It's early Friday evening in a central Tokyo bubble-era building, the spacious foyer is crowded and a man in the back can be observed, smiling warmly and chatting cordially. He has graying hair, wears a dark-blue suit and a pair of the sort of dour, heavy-framed eyeglasses popularized by the late former Prime Minister Keizo Obuchi. While he looks a lot like a typical Japanese senior management type, in reality he is arguably the most revolutionary photographer in this country's history.
Eikoh Hosoe's surprising appearance notwithstanding, at the opening last week for his retrospective "Spiritual Dualism of Photography" at the Tokyo Museum of Photography in Ebisu, I felt honored to meet an artist and visual storyteller whose groundbreaking explorations of sexuality, nationalism and the avant-garde have earned him a respect from his peers that far exceeds the attention afforded him by the media or the market.

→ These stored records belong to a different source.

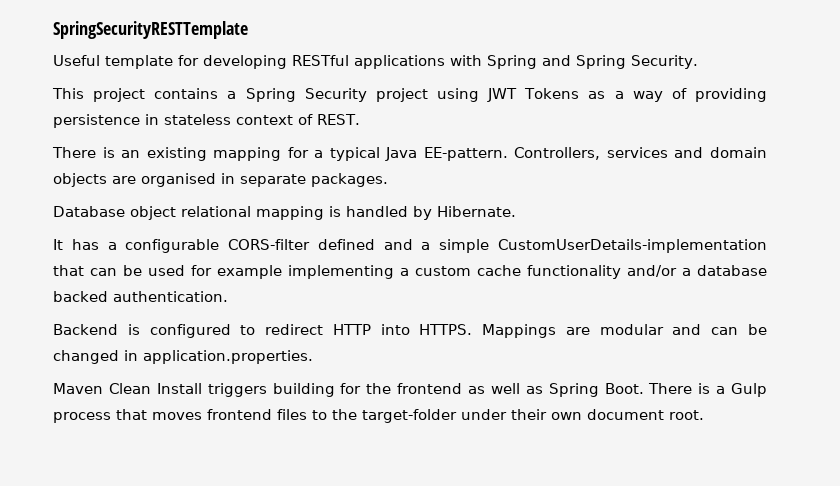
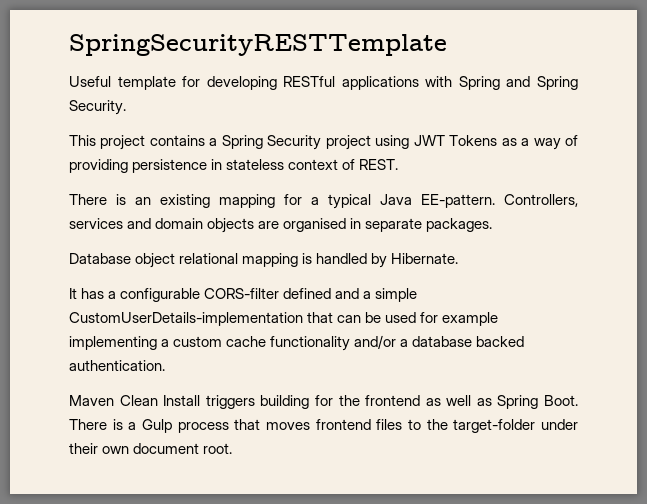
[53,324,767,338] [53,350,313,364] // Backend is configured to redirect HTTP into HTTPS. Mappings are modular and can be changed in application.properties. -> (165, 365) none

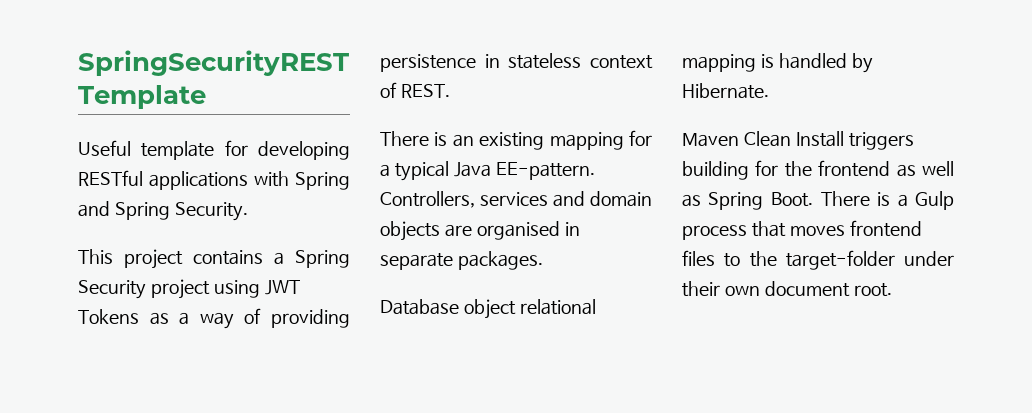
[69,288,418,302] [69,312,499,326] [69,335,525,351] [69,360,165,371] // It has a configurable CORS-filter defined and a simple CustomUserDetails-implementation that can be used for example implementing a custom cache functionality and/or a database backed authentication. -> (769, 91) none

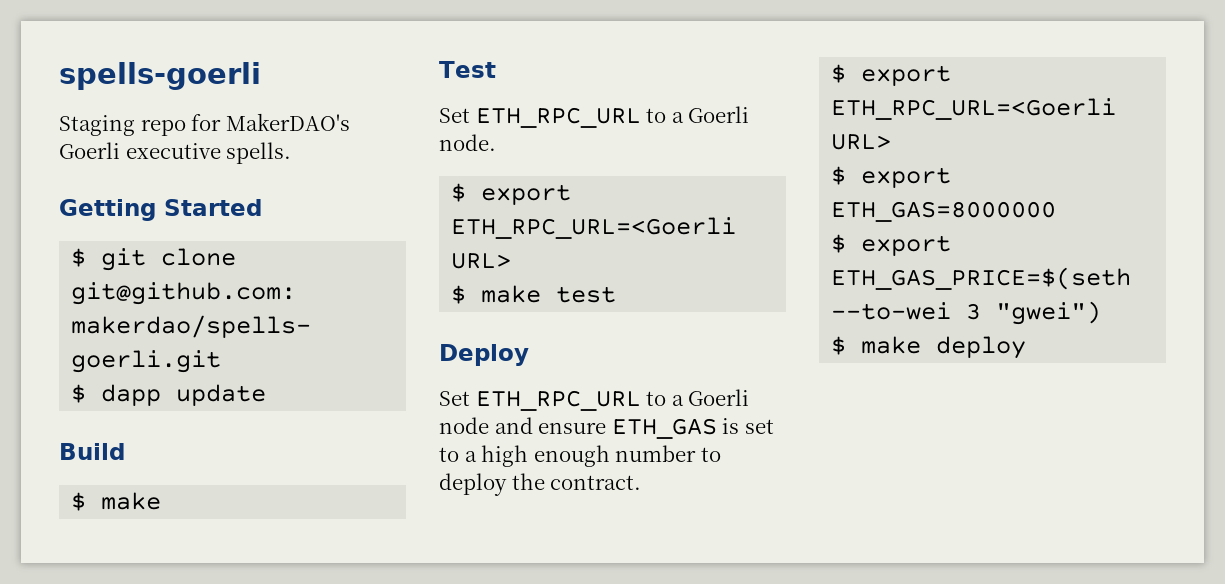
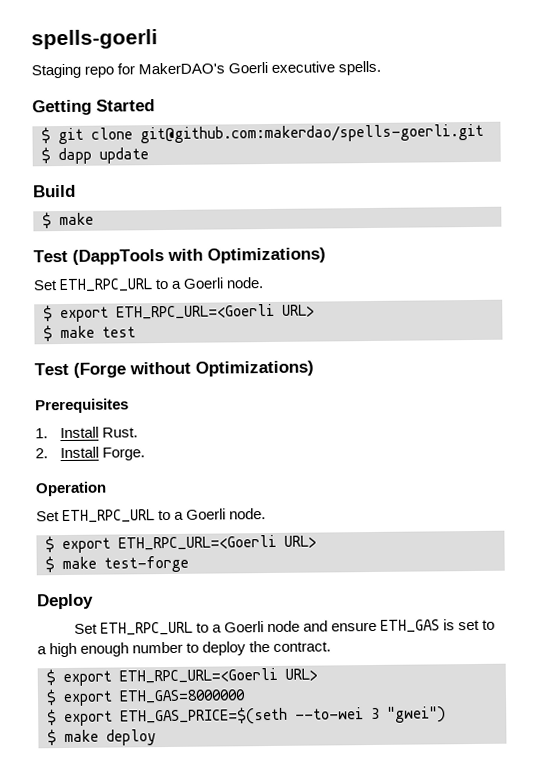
(496, 69) none -> [72,247,326,265] (DappTools with Optimizations)
(617, 294) none -> [34,360,314,378] [35,398,129,414] [35,426,138,439] [35,446,145,461] [35,481,107,497] [36,508,267,524] [45,534,317,554] [45,555,189,573] // Test (Forge without Optimizations) // Prerequisites // 1. Install Rust. // 2. Install Forge. // Operation // Set ETH_RPC_URL to a Goerli node. // $ export ETH_RPC_URL=<Goerli URL> // $ make test-forge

The current exhibition, which is showing till Jan. 28, includes a section of saturated color photographs of contemporary butoh performance and, also in color, a series on tile mosaics done in the 1970s and '80s in Barcelona. There are photographs from some of Hosoe's children's books that have never before been presented, and (unfortunately screening on a small monitor) two short video presentations -- "Navel and A-Bomb," which Hosoe made in 1960 in collaboration with his ad hoc avant-garde group, Jazz Film Library, and a documentary on Hosoe himself.